■ Available data
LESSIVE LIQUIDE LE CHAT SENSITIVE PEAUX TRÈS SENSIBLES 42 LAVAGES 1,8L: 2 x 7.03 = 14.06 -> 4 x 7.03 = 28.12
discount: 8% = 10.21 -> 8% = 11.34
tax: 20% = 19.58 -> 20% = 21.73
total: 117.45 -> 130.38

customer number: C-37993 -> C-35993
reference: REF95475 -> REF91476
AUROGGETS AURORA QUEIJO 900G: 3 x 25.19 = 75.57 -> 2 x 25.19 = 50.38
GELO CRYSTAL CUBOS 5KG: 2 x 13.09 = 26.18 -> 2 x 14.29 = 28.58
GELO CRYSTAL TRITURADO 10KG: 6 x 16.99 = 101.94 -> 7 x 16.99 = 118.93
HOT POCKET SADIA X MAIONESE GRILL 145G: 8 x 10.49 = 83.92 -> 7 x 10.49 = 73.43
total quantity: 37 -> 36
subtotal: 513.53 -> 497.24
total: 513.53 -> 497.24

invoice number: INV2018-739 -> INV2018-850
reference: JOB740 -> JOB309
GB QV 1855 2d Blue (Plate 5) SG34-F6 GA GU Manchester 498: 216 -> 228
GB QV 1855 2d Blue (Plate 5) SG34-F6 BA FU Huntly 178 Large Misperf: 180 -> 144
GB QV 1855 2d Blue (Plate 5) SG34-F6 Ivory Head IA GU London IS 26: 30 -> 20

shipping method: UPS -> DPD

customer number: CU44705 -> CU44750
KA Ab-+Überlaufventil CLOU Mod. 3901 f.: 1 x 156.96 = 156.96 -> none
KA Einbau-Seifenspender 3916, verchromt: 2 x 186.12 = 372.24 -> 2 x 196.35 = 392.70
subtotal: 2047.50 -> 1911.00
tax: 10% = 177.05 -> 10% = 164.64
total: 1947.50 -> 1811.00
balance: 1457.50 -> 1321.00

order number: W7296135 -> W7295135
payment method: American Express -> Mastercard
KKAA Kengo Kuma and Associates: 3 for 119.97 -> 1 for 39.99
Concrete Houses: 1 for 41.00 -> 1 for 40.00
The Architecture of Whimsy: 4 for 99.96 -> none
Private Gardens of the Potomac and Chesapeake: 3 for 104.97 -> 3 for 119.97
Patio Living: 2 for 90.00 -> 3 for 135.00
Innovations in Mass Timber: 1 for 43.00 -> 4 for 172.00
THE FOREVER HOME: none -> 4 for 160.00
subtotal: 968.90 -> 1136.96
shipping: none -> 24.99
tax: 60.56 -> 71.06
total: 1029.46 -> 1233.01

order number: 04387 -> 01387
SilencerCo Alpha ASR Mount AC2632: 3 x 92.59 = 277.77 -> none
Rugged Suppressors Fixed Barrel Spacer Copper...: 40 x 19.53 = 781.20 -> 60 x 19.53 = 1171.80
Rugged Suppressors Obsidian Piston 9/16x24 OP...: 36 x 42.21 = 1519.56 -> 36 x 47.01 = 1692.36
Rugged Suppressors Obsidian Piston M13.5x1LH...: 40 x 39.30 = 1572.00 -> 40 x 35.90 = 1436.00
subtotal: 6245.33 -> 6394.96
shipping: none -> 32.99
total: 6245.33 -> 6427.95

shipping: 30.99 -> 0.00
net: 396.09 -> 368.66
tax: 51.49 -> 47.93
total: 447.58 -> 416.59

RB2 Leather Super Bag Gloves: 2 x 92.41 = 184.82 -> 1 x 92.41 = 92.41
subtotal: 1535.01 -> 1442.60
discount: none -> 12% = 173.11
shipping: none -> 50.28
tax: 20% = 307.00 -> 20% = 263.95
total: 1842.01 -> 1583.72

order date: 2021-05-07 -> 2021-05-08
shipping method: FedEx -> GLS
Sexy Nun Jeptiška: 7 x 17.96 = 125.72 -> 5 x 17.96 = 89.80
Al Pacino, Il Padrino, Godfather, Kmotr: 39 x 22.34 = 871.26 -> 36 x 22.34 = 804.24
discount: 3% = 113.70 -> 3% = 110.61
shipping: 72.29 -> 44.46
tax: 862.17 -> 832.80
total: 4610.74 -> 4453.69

■ About this exercise
Beginning with the line that holds "total: 447.58 -> 416.59", restate word for word every line down to the end of the data, and only those lines.

■ Exercise answer
total: 447.58 -> 416.59

RB2 Leather Super Bag Gloves: 2 x 92.41 = 184.82 -> 1 x 92.41 = 92.41
subtotal: 1535.01 -> 1442.60
discount: none -> 12% = 173.11
shipping: none -> 50.28
tax: 20% = 307.00 -> 20% = 263.95
total: 1842.01 -> 1583.72

order date: 2021-05-07 -> 2021-05-08
shipping method: FedEx -> GLS
Sexy Nun Jeptiška: 7 x 17.96 = 125.72 -> 5 x 17.96 = 89.80
Al Pacino, Il Padrino, Godfather, Kmotr: 39 x 22.34 = 871.26 -> 36 x 22.34 = 804.24
discount: 3% = 113.70 -> 3% = 110.61
shipping: 72.29 -> 44.46
tax: 862.17 -> 832.80
total: 4610.74 -> 4453.69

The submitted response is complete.